Zeynep Sey «Aşık Olma Korkusu» kitabının açıklaması
Zeynep Sey’in “Aşık Olma Korkusu” adlı romanı, aşkın en saf halinden kaçmaya çalışan bir kadının ve onun korkularıyla yüzleşmesine yardımcı olan gizemli bir adamın hikayesini anlatıyor.
Ünlü oyuncu Elisa Tanyeli, hayatını gözler önünde yaşamaya alışkındır. Işıltılı dünyasında başarıları, hayranları ve şöhretiyle parlamaktadır. Ancak bir gün, takıntılı bir hayranının saldırısına uğradığında hayatı altüst olur. Onu kurtaran gizemli adam Han, Elisa’nın dünyasına hiç beklemediği bir şekilde girer. Bu olaydan sonra Elisa, Han’ı kendisine özel koruma olarak tutmaya karar verir.
Elisa’nın en büyük tutkularından biri çiçeklerdir. Ancak Han’ın sıra dışı bir yeteneği vardır: kokulara karşı inanılmaz bir hassasiyeti. Elisa, bu gizemli adamın geçmişini ve sahip olduğu bu özel yeteneği merak etmeye başlar. Fakat Han sadece bir koruma değildir; o, Elisa’nın en büyük korkusunun aynası olacaktır.
Çünkü Elisa’nın sakladığı bir sırrı vardır: aşık olmaktan korkmaktadır. On yedi yaşında konulan filofobi teşhisi, onun yalnızca aşk hayatını değil, kariyerini de etkiler hale gelmiştir. Han ile her yakınlaştığında içindeki korku onu geri adım atmaya zorlar. Ancak bu kez kaçmak yerine savaşmaya karar verir. Geçmişinin gölgesinden kurtulup bu korkuyu yenmek için adımlar atarken, hayatının en büyük sınavıyla karşı karşıya kalır.

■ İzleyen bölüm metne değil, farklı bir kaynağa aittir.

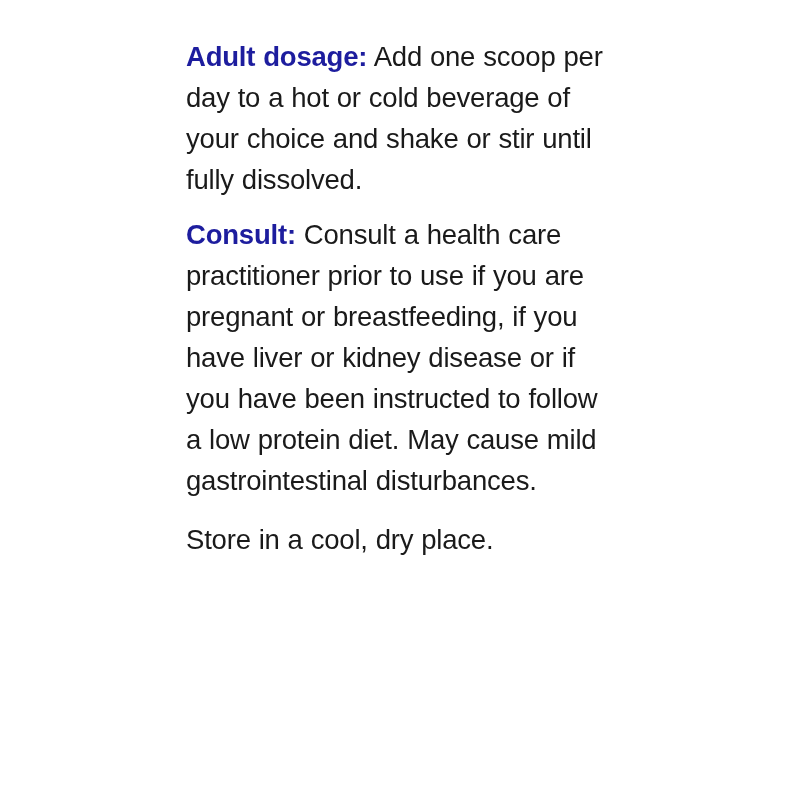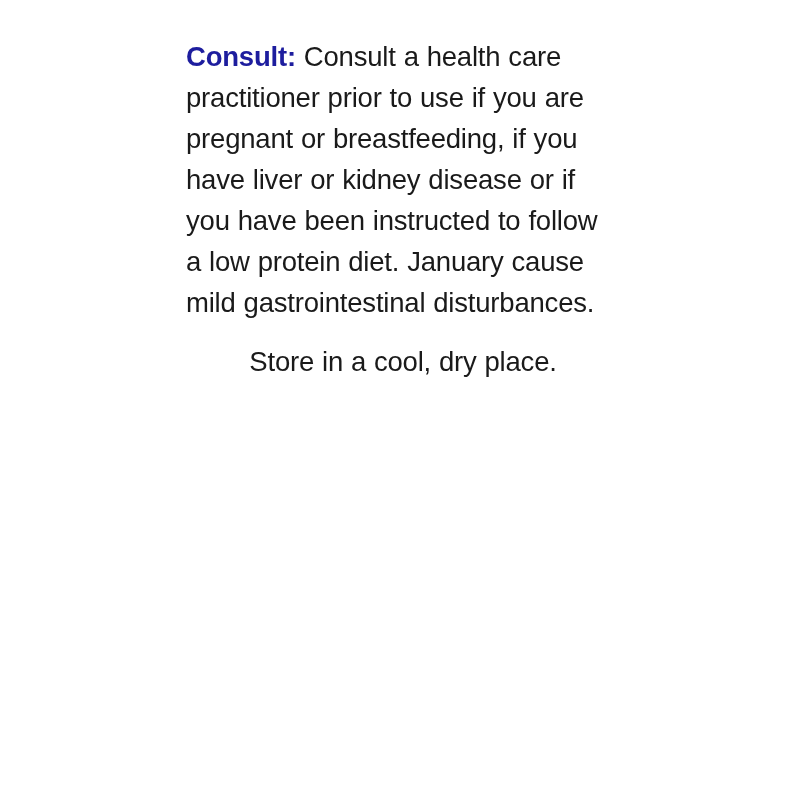"Adult dosage: Add one scoop" div.section { html: none -> <div> <p> <span>Adult dosage:</span><span> Add one scoop per day to a hot or cold beverage of your choice and shake or stir until fully dissolved.</span> </p> </div> }
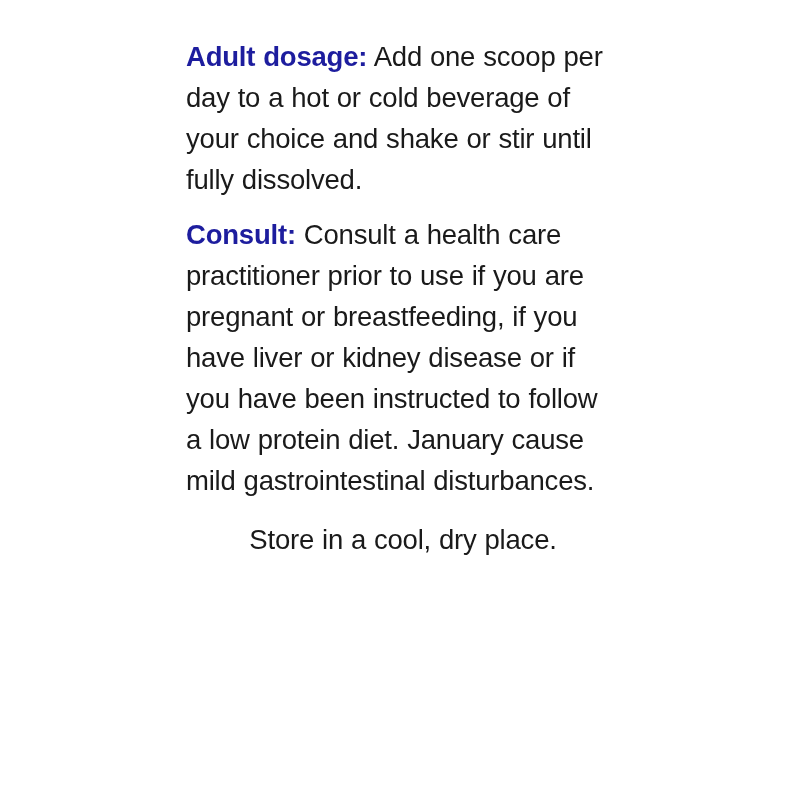"Consult a health care practitioner" span { text: January -> May }
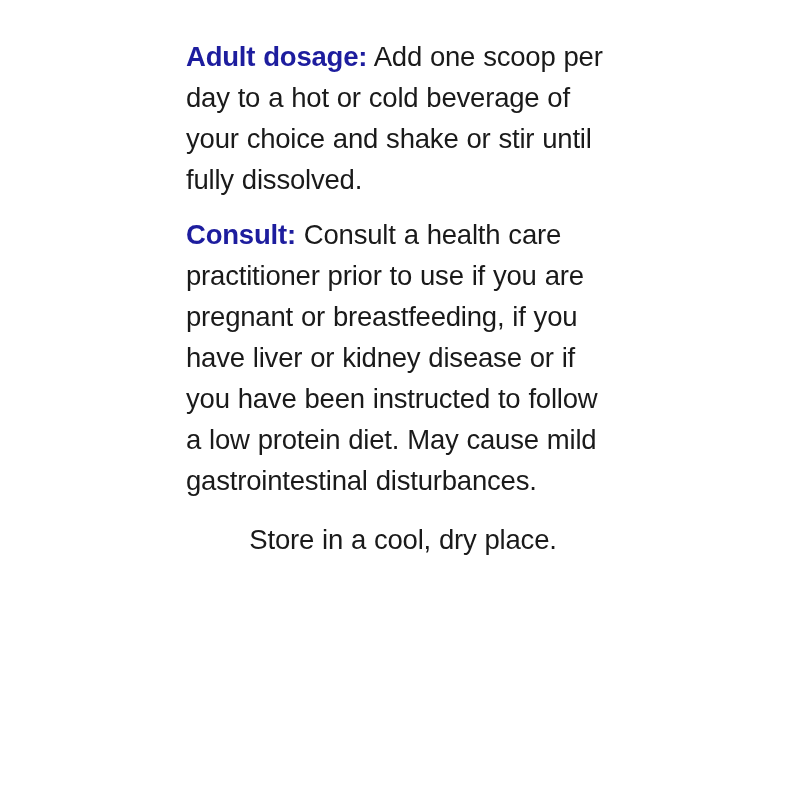"Store in a cool, dry" .store-line { text-align: center -> none }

Bir sabah, sırrının tüm gazetelerde manşet olduğunu öğrenir. Kamera ışıkları birer birer sönerken, Elisa sahip olduğu her şeyi kaybetmek üzere olduğunu fark eder. Ama en büyük darbe, Han ile ilgili öğreneceği gerçektir. Peki, aşkı imkânsız gören bir kadın, gerçek sevgiyle karşılaştığında hangi yolu seçecek?
“Aşık Olma Korkusu”, psikolojik derinliği ve duygusal yoğunluğu ile okuru içine çeken, aşk, korku ve cesaretin harmanlandığı etkileyici bir roman. Zeynep Sey, kaleminin gücüyle aşkın yalnızca güzel anlardan ibaret olmadığını, bazen onunla yüzleşmenin de bir savaş gerektirdiğini gözler önüne seriyor.
O kitap video yorumu
O Alıntılar
- “Aşk uyku kaçırırdı, aşk acıtırdı, aşk ağlatırdı ama her şeyden önemlisi aşk öldürürdü.”
- “Korkup kaçtığın aşk senin tek ilacın.”
- “Burası kimseyi sevmeyecek çünkü atmıyor. Ölü bir kalp, aşk gibi büyüleyici bir duyguyu barındıramaz içinde. Nedendir bilinmez senin kalbin yıllar önce ölmüş, sen istesen de kimseye âşık olamazsın.”
- “Aşka duyulan özlem insanı hırçınlaştırır.”
- “+ ‘Aşk öldürür.’ – ‘Aşk yaşatır.'”
- “Kendi hayatlarında birer figüran olarak yaşayan insanların başrolüydüm, ta ki bir yabancı hayatıma girip beni kendine dönüştürene dek…”
- “Seninle tanışana dek aşkın öldürdüğüne inanıyordum. Beni kendine âşık et ki senin aşkın beni yaşatsın.”
- “Çiçekler zaafı sanıyordum. Yanılmışım. Korkularıymış onun zaafı.”